Der britische Titel Northern Lights passt eigentlich auch besser, da es ja um die Nordlichter geht, die mit dem "Dust" zu tun haben sollen, in denen die Stadt der anderen Welt zu sehen ist und durch die Lyra mit Pantalaimon und dem goldenen Kompass in die andere Welt geht.
Wie ich schon sagte, ist das Buch sehr emotional - oder zumindest waren es meine Reaktionen. An vielen Stellen ist man so ohnmächtig bzw. Lyra ist es und man kann versthen, warum sie so wütend wird, angesichts der Experimente an Kindern. Zudem werden diese aufgrund solch eines absurden Aberglaubens durchgeführt, dass man vor Wut am liebsten Platzen würde!
Philip Pullman gelingt es also nicht nur, sehr anschaulich zu schreiben, sondern auch mitzureißen, zu begeistern, zum Weinen zu bringen (ja, ich habe geweint, als Roger dann doch noch gestorben ist) und er bringt einen dazu, fieberhaft mitzurätseln.
Bis zu dem Zeitpunkt, als Lyra erfährt, was genau es mit der Angst vor "Dust" auf sich hat, fiebert man nämlich selbst der Auflösung entgegen.
Die wohl beste Idee des Autors sind für mich aber die Daemons! Ich finde die Idee toll, dass jeder Mensch einen tierischen Gefährten hat (Mensch und Tier als eine Einheit, um sich zu ergänzen), der auch noch sprechen kann und dass die Daemons das jeweils andere Geschlecht haben (praktisch auch wieder, um einen zu vervollkommnen).

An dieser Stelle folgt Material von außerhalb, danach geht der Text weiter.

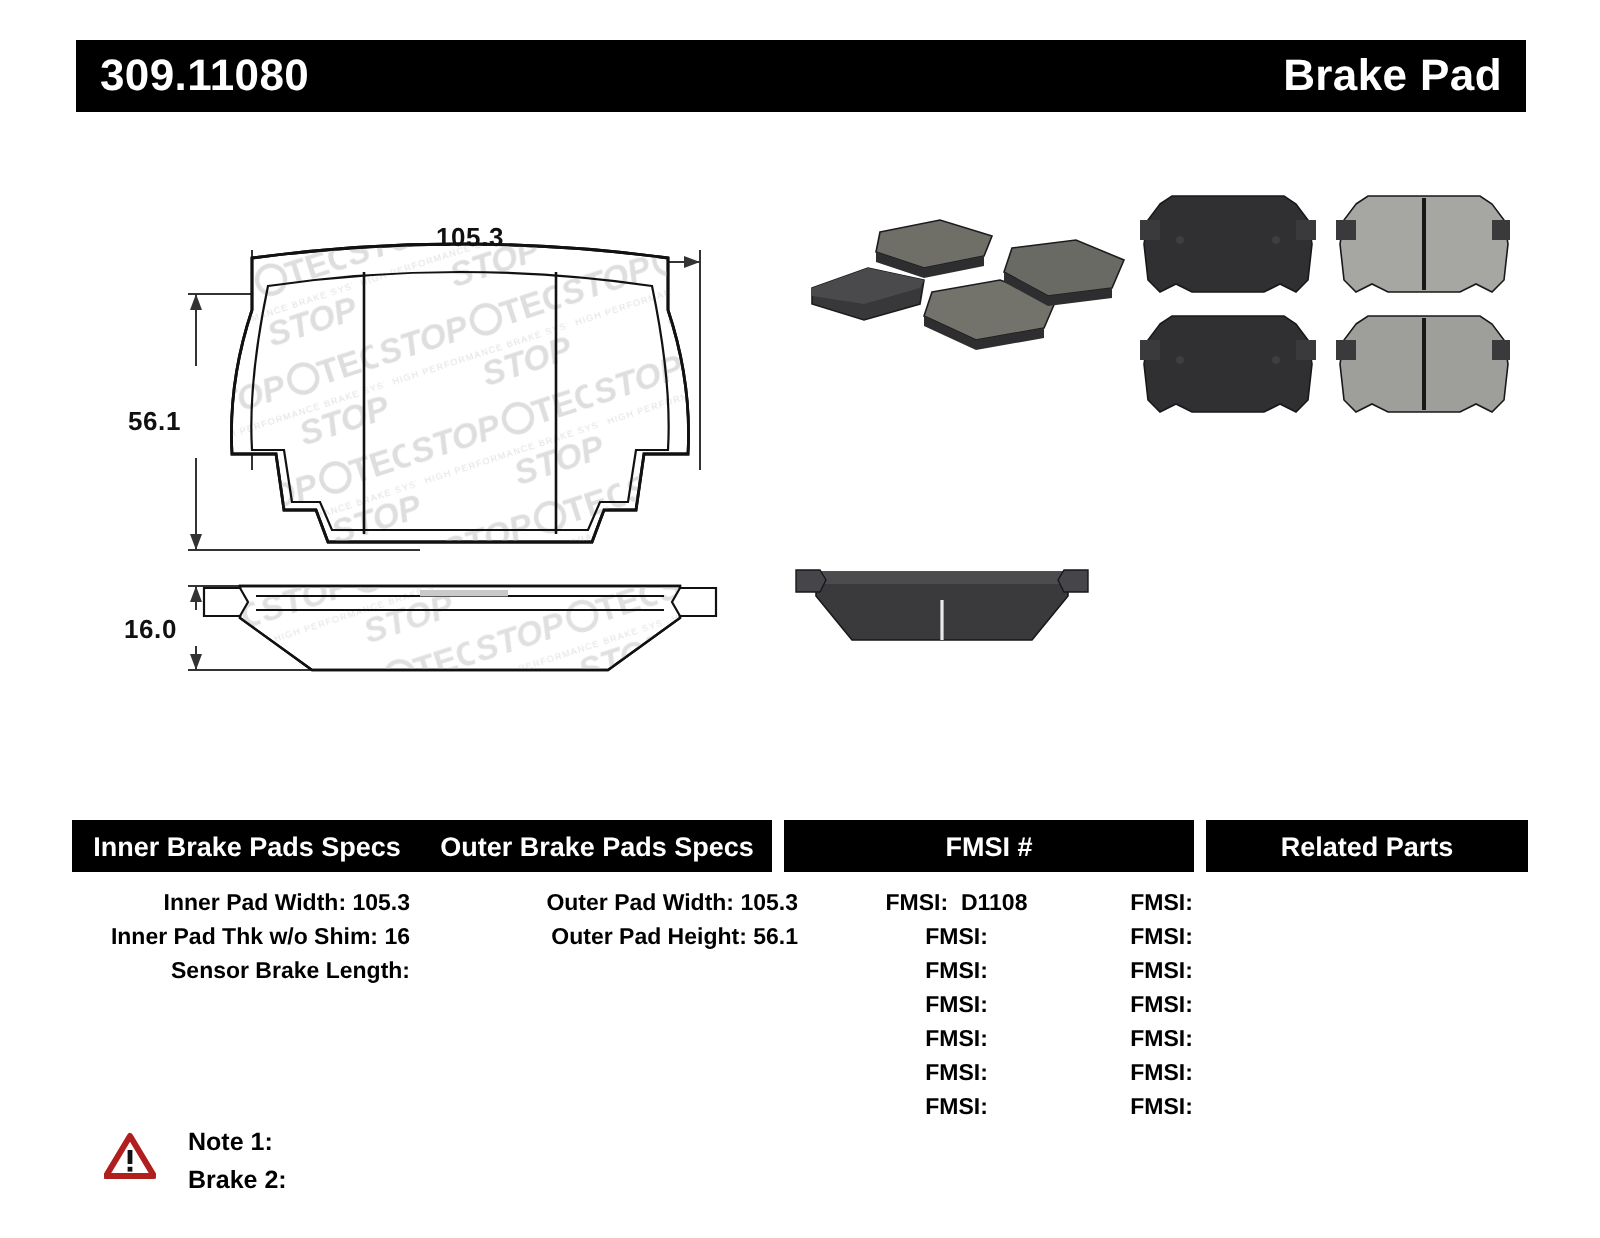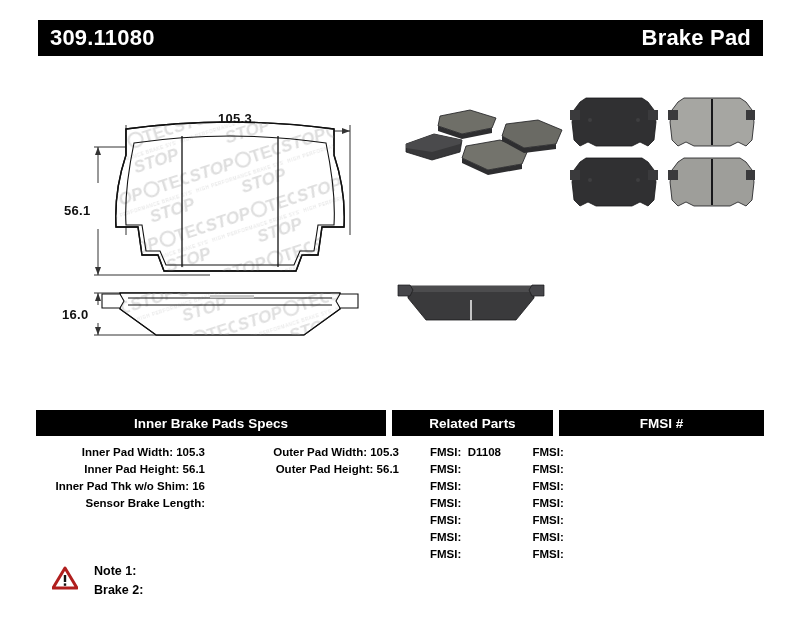--- a/index.html
+++ b/index.html
@@ -204,6 +204,7 @@
   <div class="thead">
     <div class="th th-inner-outer">
       <div class="half">Inner Brake Pads Specs</div>
+      <div class="half">Outer Brake Pads Specs</div>
     </div>
     <div class="th th-related">Related Parts</div>
     <div class="th th-fmsi">FMSI #</div>

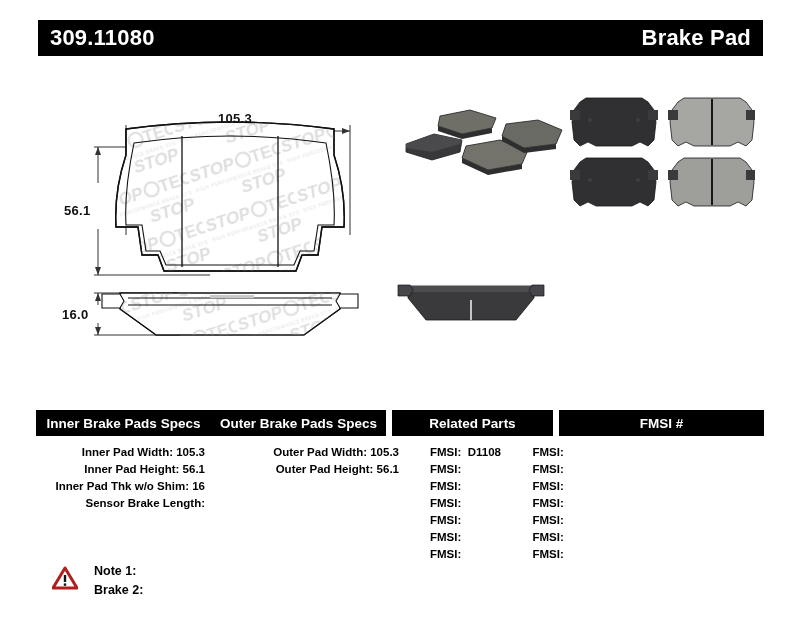--- a/index.html
+++ b/index.html
@@ -206,8 +206,8 @@
       <div class="half">Inner Brake Pads Specs</div>
       <div class="half">Outer Brake Pads Specs</div>
     </div>
+    <div class="th th-fmsi">FMSI #</div>
     <div class="th th-related">Related Parts</div>
-    <div class="th th-fmsi">FMSI #</div>
   </div>
 
   <div class="tbody">

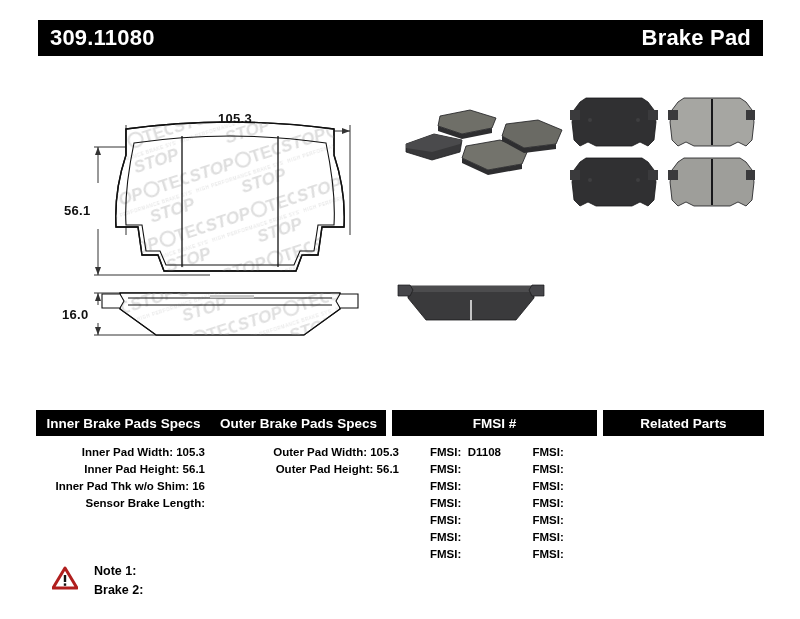--- a/index.html
+++ b/index.html
@@ -32,7 +32,7 @@
   .tbody{display:flex;gap:19px;margin-top:8px;}
   .col-inner{flex:0 0 175px;}
   .col-outer{flex:0 0 175px;}
-  .col-fmsi{flex:0 0 205px;display:flex;}
+  .col-fmsi{flex:0 0 205px;display:flex;text-align:center;}
   .col-fmsi .sub{flex:1;}
   .col-related{flex:1;padding-left:6px;}
 

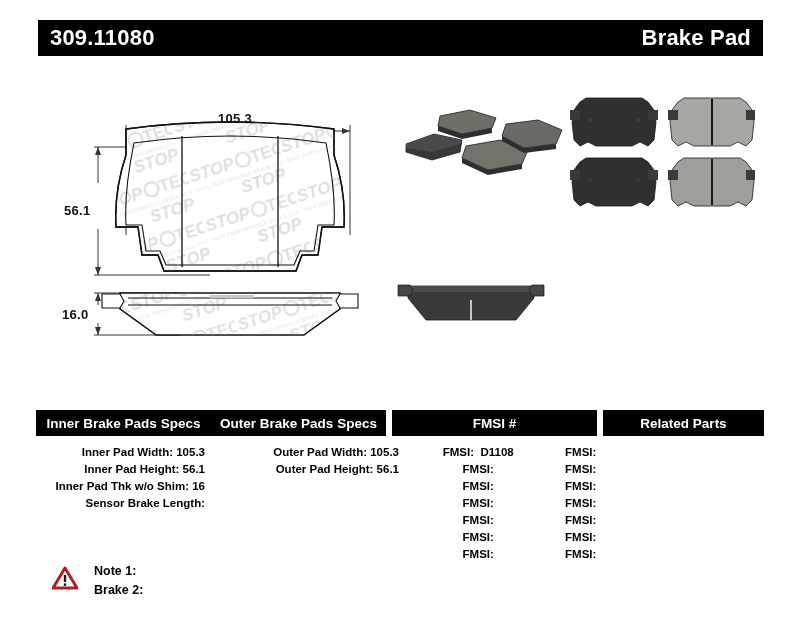--- a/index.html
+++ b/index.html
@@ -213,7 +213,6 @@
   <div class="tbody">
     <div class="col-inner">
         <div class="spec-row">Inner Pad Width: <span class="val">105.3</span></div>
-        <div class="spec-row">Inner Pad Height: <span class="val">56.1</span></div>
         <div class="spec-row">Inner Pad Thk w/o Shim: <span class="val">16</span></div>
         <div class="spec-row">Sensor Brake Length:</div>
       </div>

Und ich LIEBE die Eisbären! Wie habe ich mitgefiebert beim Kampf des zeitweiligen Königs gegen Iorek Byrnison!
Ein weiterer roter Faden im Buch (neben der Haupthandlung), ist die Religion. Die ganze Welt Lyra's ist stark von der Kirche und deren Unterorganisationen beeinflusst und manipuliert. Die Ränkespiele sind zum Teil dermaßen politisch und verworren, dass man zeitweilen gar nicht mitkommt, sondern einen Zusammenhang erst Seiten oder Kapitel später erfährt oder erahnt.
Was genau der Autor damit sagen wollte, kann ich nur erahnen. Jedenfalls ist dieses Buch definitiv eines der größsten Highlights, die ich dieses Jahr hatte und ich kann es nur jedem ans Herz legen!
Ich werde auch die anderen beiden Bände lesen, so viel sthet schonmal fest.